Poco prima ho visto la stessa scena dell’abbraccio alla Coppa, ma al contrario: Susy sommersa da una massa indefinita di compagne, corse a festeggiare con lei. Corse a festeggiare lei, la più titolata tra le calcettiste italiane. Ho sentito dire tante cose sul suo conto, dopo l’uscita dalla Nazionale di cui è stato primo capitano e dopo un periodo in cui il campo sembrava essere diventato improvvisamente melmoso sotto i piedi. Che ne era della giocatrice che solo qualche anno prima portava a casa i premi di “Dribbling nella polvere”? Lei ha incassato come un pugile: l’ho vista barcollare, ma cadere mai. Provate a distoglierla da un obiettivo, o più semplicemente: provate a farla cambiare idea su qualcosa. Scommetto quello che volete, tanto sono certa della sua testardaggine.
Palestra, allenamento, ancora palestra e di nuovo allenamento, senza mai una parola. Ha atteso così il suo momento Susy Nicoletti e quando la Final Eight ha chiamato, la risposta è stata quella che avete visto tutti sul campo. Quale è il fuoriclasse che mi ricorda? Ah, già. Un certo Alex Del Piero: da giocatore finito a campione del mondo.

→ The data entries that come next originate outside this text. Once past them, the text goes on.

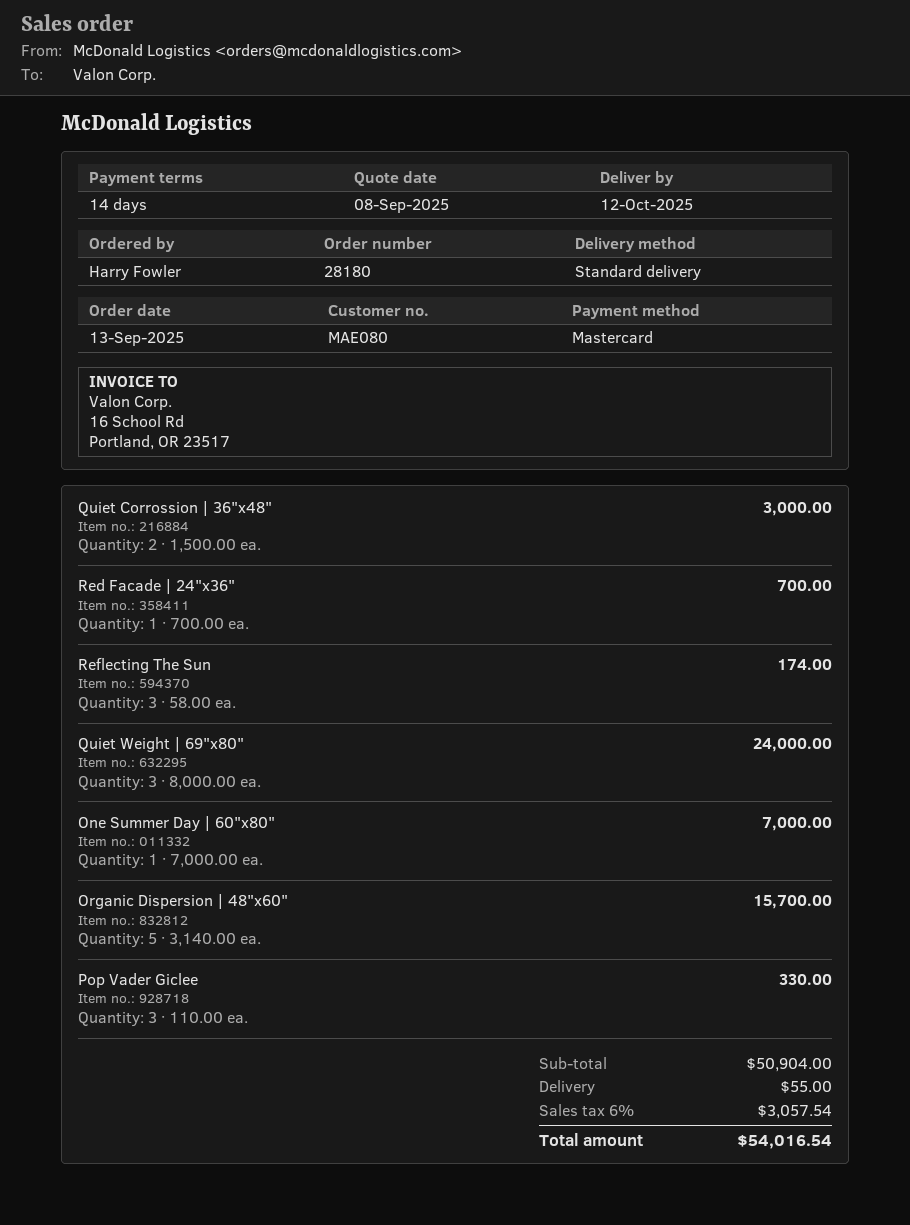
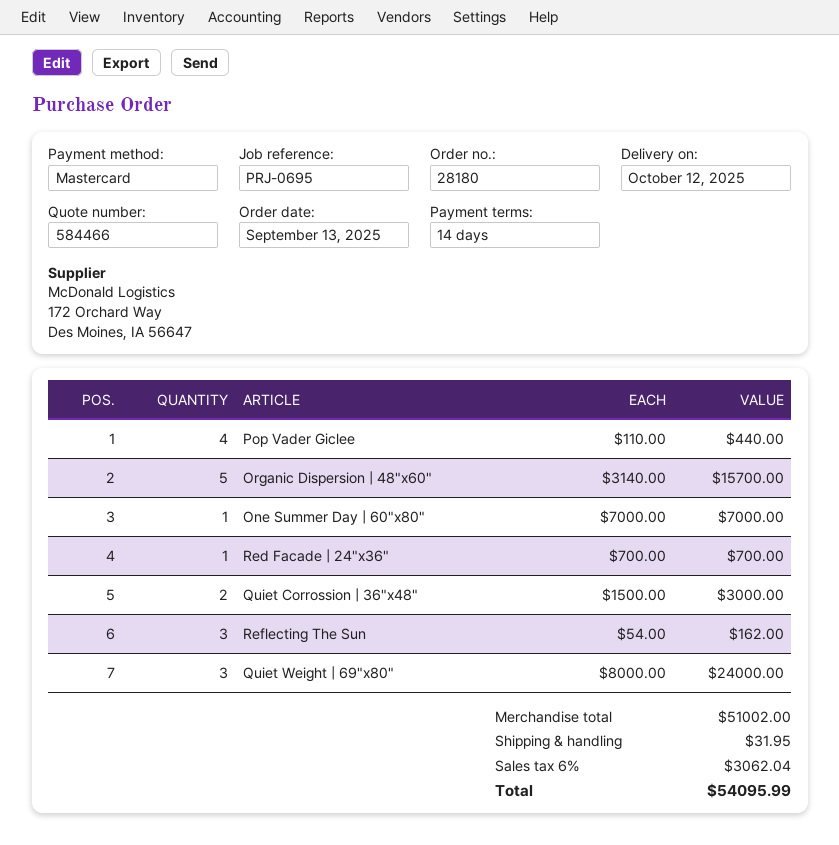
Reflecting The Sun: 3 x 58.00 = 174.00 -> 3 x 54.00 = 162.00
Pop Vader Giclee: 3 x 110.00 = 330.00 -> 4 x 110.00 = 440.00
subtotal: 50904.00 -> 51002.00
shipping: 55.00 -> 31.95
tax: 6% = 3057.54 -> 6% = 3062.04
total: 54016.54 -> 54095.99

Con le dovute proporzioni, è sempre di rinascita che parliamo e Dayane – una balzata in testa alla classifica delle mercatrici della Coppa dopo soli 40’, una da 48 gol in campionato – può confermare:  l’ho vista allontanarsi dall’area pur di cercare un po’ d’aria. Niente da fare, Susy l’ha seguita – oscurandola – ovunque potesse fare male. Non regge tre giorni così, sta correndo troppo. Ammetto di averlo pensato e sono pronta a riconoscere il mio errore, davanti ad una giocatrice che – insieme ad Ampi – ha costruito una buona parte del trionfo di Bari reinventandosi in meno di 24 ore: da pivot a centrale difensivo, così come deciso da Marzuoli per sopperire all’assenza di Guidotti. Nel frattempo, per il Montesilvano, si accendevano i riflettori di una finale sfiancante: 40’ regolamentari, più 10’ di extra time, più la tanto temuta lotteria dei rigori. Quando Susy ha calciato ero girata dall’altra parte. Che volete? Anche i giornalisti possono essere scaramantici. E’ stato il pubblico a raccontarmi del suo gol con un’ovazione.
“Come hai segnato?”, le chiedo ora che domandare è lecito. “Avevo preso il palo, ma Baffo l’ha messa dentro”, ha risposto pensando a papà Antonio. Poi l’apoteosi biancazzurra e il dolore di un Cagliari che c’aveva messo il cuore. Abbraccio tutte le sarde, stringo Marta e ancora di più Gaby che si porta addosso il peso di un errore che non le permetterà per molto tempo di vedere che giocatrice immensa sia. Poi abbraccio Susy, felice che sia questa la fine se di fine deve trattarsi.
“Davvero è il tuo ultimo anno?”, un’altra domanda, stavolta più invadente della precedente. Giornalisti sciacalli.
“L’idea è quella, vedremo”. Roba che la Sibilla può allacciarle gli scarpini.
Allora vi sfido. Provate a farla tornare sui suoi passi e mai perdere una scommessa sarà stato così bello.

“Tu come hai fatto, TU, che non hai creduto in Del Piero a non credere in Del Piero?”